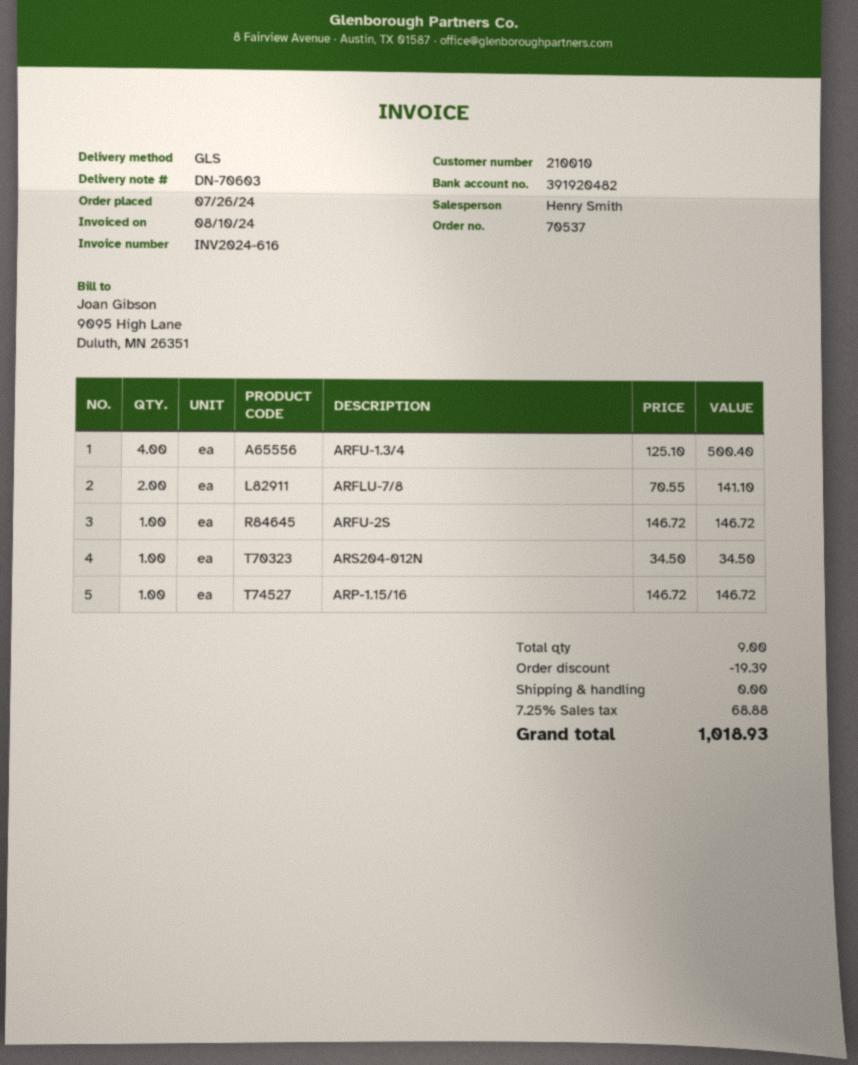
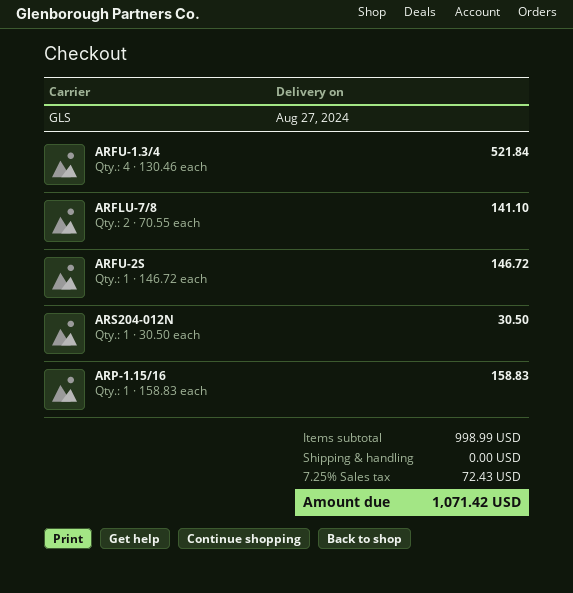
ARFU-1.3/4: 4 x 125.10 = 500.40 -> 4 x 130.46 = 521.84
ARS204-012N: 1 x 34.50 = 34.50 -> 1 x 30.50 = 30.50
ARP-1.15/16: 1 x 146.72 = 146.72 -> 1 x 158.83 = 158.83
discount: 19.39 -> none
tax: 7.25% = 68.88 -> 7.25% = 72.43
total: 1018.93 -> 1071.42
----
- _The task_
Nothing but the text of the listing should be set down, exactly, with the pictures left behind.

- _Result of the exercise_
ARFU-1.3/4: 4 x 125.10 = 500.40 -> 4 x 130.46 = 521.84
ARS204-012N: 1 x 34.50 = 34.50 -> 1 x 30.50 = 30.50
ARP-1.15/16: 1 x 146.72 = 146.72 -> 1 x 158.83 = 158.83
discount: 19.39 -> none
tax: 7.25% = 68.88 -> 7.25% = 72.43
total: 1018.93 -> 1071.42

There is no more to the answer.